== Segment start ==
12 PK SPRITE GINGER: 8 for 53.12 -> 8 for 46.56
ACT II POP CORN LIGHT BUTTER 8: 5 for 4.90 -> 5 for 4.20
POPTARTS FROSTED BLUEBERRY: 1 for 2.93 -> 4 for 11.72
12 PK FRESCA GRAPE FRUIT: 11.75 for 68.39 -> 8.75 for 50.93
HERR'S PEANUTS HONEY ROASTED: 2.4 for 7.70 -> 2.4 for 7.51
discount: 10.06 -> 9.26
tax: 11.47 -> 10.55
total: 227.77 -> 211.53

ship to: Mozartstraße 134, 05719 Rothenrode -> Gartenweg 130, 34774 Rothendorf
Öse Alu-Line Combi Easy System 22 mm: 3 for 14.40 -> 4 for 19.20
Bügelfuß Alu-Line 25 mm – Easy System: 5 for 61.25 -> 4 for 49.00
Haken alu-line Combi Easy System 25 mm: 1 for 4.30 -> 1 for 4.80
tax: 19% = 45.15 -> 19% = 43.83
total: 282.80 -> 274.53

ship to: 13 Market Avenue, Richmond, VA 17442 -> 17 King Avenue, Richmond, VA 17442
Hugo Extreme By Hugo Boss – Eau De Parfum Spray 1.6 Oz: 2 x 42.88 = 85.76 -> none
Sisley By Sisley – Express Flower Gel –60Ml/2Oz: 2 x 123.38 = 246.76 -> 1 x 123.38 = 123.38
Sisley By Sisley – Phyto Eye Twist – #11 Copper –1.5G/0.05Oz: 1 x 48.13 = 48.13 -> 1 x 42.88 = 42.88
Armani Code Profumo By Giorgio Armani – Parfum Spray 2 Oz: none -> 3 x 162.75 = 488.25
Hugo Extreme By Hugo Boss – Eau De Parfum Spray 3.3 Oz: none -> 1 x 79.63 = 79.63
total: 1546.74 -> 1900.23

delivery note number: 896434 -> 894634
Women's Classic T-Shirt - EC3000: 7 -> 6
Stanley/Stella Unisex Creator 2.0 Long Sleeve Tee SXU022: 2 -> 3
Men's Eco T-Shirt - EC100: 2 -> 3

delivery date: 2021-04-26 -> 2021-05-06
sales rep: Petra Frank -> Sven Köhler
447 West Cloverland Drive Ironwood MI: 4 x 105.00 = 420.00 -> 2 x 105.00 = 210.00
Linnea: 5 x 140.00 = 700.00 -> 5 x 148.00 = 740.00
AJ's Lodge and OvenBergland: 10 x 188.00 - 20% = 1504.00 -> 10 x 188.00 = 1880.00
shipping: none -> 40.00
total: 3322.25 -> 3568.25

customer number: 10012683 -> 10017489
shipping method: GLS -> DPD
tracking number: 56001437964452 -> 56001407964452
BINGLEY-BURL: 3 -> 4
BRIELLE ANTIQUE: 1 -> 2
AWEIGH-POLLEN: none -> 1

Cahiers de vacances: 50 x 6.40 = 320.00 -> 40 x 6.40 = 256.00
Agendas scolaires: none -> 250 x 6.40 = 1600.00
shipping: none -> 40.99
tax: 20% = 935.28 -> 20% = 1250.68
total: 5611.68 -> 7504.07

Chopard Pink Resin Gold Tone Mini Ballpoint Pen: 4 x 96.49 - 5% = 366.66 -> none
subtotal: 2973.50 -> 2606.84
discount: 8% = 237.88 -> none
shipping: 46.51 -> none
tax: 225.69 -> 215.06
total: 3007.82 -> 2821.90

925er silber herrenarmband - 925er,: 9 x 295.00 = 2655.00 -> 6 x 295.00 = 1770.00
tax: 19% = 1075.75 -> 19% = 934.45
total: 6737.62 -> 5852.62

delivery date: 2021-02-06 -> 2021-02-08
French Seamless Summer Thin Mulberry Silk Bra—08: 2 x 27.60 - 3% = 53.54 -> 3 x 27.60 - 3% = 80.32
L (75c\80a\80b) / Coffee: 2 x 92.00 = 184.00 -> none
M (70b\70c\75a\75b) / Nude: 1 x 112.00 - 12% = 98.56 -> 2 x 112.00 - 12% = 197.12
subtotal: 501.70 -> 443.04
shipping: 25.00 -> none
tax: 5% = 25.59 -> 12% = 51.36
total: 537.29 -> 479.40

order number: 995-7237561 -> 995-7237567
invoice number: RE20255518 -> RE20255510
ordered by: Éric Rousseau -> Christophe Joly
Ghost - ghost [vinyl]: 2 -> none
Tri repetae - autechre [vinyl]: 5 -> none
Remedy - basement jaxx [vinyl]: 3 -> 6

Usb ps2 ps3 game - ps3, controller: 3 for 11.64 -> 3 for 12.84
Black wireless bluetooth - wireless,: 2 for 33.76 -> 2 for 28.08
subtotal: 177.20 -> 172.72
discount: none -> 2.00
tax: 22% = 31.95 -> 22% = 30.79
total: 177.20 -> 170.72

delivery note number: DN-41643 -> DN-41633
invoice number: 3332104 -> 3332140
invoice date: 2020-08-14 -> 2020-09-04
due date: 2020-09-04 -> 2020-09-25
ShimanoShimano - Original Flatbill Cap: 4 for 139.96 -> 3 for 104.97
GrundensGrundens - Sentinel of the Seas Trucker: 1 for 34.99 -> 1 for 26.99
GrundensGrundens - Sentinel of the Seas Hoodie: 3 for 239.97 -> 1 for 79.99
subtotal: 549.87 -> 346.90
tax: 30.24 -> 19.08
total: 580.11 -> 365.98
== Segment end ==
> _PROBLEM TO WORK ON_
Nothing may be omitted. Restate all of the entries exactly.

> _RESPONSE TO THIS TASK_
12 PK SPRITE GINGER: 8 for 53.12 -> 8 for 46.56
ACT II POP CORN LIGHT BUTTER 8: 5 for 4.90 -> 5 for 4.20
POPTARTS FROSTED BLUEBERRY: 1 for 2.93 -> 4 for 11.72
12 PK FRESCA GRAPE FRUIT: 11.75 for 68.39 -> 8.75 for 50.93
HERR'S PEANUTS HONEY ROASTED: 2.4 for 7.70 -> 2.4 for 7.51
discount: 10.06 -> 9.26
tax: 11.47 -> 10.55
total: 227.77 -> 211.53

ship to: Mozartstraße 134, 05719 Rothenrode -> Gartenweg 130, 34774 Rothendorf
Öse Alu-Line Combi Easy System 22 mm: 3 for 14.40 -> 4 for 19.20
Bügelfuß Alu-Line 25 mm – Easy System: 5 for 61.25 -> 4 for 49.00
Haken alu-line Combi Easy System 25 mm: 1 for 4.30 -> 1 for 4.80
tax: 19% = 45.15 -> 19% = 43.83
total: 282.80 -> 274.53

ship to: 13 Market Avenue, Richmond, VA 17442 -> 17 King Avenue, Richmond, VA 17442
Hugo Extreme By Hugo Boss – Eau De Parfum Spray 1.6 Oz: 2 x 42.88 = 85.76 -> none
Sisley By Sisley – Express Flower Gel –60Ml/2Oz: 2 x 123.38 = 246.76 -> 1 x 123.38 = 123.38
Sisley By Sisley – Phyto Eye Twist – #11 Copper –1.5G/0.05Oz: 1 x 48.13 = 48.13 -> 1 x 42.88 = 42.88
Armani Code Profumo By Giorgio Armani – Parfum Spray 2 Oz: none -> 3 x 162.75 = 488.25
Hugo Extreme By Hugo Boss – Eau De Parfum Spray 3.3 Oz: none -> 1 x 79.63 = 79.63
total: 1546.74 -> 1900.23

delivery note number: 896434 -> 894634
Women's Classic T-Shirt - EC3000: 7 -> 6
Stanley/Stella Unisex Creator 2.0 Long Sleeve Tee SXU022: 2 -> 3
Men's Eco T-Shirt - EC100: 2 -> 3

delivery date: 2021-04-26 -> 2021-05-06
sales rep: Petra Frank -> Sven Köhler
447 West Cloverland Drive Ironwood MI: 4 x 105.00 = 420.00 -> 2 x 105.00 = 210.00
Linnea: 5 x 140.00 = 700.00 -> 5 x 148.00 = 740.00
AJ's Lodge and OvenBergland: 10 x 188.00 - 20% = 1504.00 -> 10 x 188.00 = 1880.00
shipping: none -> 40.00
total: 3322.25 -> 3568.25

customer number: 10012683 -> 10017489
shipping method: GLS -> DPD
tracking number: 56001437964452 -> 56001407964452
BINGLEY-BURL: 3 -> 4
BRIELLE ANTIQUE: 1 -> 2
AWEIGH-POLLEN: none -> 1

Cahiers de vacances: 50 x 6.40 = 320.00 -> 40 x 6.40 = 256.00
Agendas scolaires: none -> 250 x 6.40 = 1600.00
shipping: none -> 40.99
tax: 20% = 935.28 -> 20% = 1250.68
total: 5611.68 -> 7504.07

Chopard Pink Resin Gold Tone Mini Ballpoint Pen: 4 x 96.49 - 5% = 366.66 -> none
subtotal: 2973.50 -> 2606.84
discount: 8% = 237.88 -> none
shipping: 46.51 -> none
tax: 225.69 -> 215.06
total: 3007.82 -> 2821.90

925er silber herrenarmband - 925er,: 9 x 295.00 = 2655.00 -> 6 x 295.00 = 1770.00
tax: 19% = 1075.75 -> 19% = 934.45
total: 6737.62 -> 5852.62

delivery date: 2021-02-06 -> 2021-02-08
French Seamless Summer Thin Mulberry Silk Bra—08: 2 x 27.60 - 3% = 53.54 -> 3 x 27.60 - 3% = 80.32
L (75c\80a\80b) / Coffee: 2 x 92.00 = 184.00 -> none
M (70b\70c\75a\75b) / Nude: 1 x 112.00 - 12% = 98.56 -> 2 x 112.00 - 12% = 197.12
subtotal: 501.70 -> 443.04
shipping: 25.00 -> none
tax: 5% = 25.59 -> 12% = 51.36
total: 537.29 -> 479.40

order number: 995-7237561 -> 995-7237567
invoice number: RE20255518 -> RE20255510
ordered by: Éric Rousseau -> Christophe Joly
Ghost - ghost [vinyl]: 2 -> none
Tri repetae - autechre [vinyl]: 5 -> none
Remedy - basement jaxx [vinyl]: 3 -> 6

Usb ps2 ps3 game - ps3, controller: 3 for 11.64 -> 3 for 12.84
Black wireless bluetooth - wireless,: 2 for 33.76 -> 2 for 28.08
subtotal: 177.20 -> 172.72
discount: none -> 2.00
tax: 22% = 31.95 -> 22% = 30.79
total: 177.20 -> 170.72

delivery note number: DN-41643 -> DN-41633
invoice number: 3332104 -> 3332140
invoice date: 2020-08-14 -> 2020-09-04
due date: 2020-09-04 -> 2020-09-25
ShimanoShimano - Original Flatbill Cap: 4 for 139.96 -> 3 for 104.97
GrundensGrundens - Sentinel of the Seas Trucker: 1 for 34.99 -> 1 for 26.99
GrundensGrundens - Sentinel of the Seas Hoodie: 3 for 239.97 -> 1 for 79.99
subtotal: 549.87 -> 346.90
tax: 30.24 -> 19.08
total: 580.11 -> 365.98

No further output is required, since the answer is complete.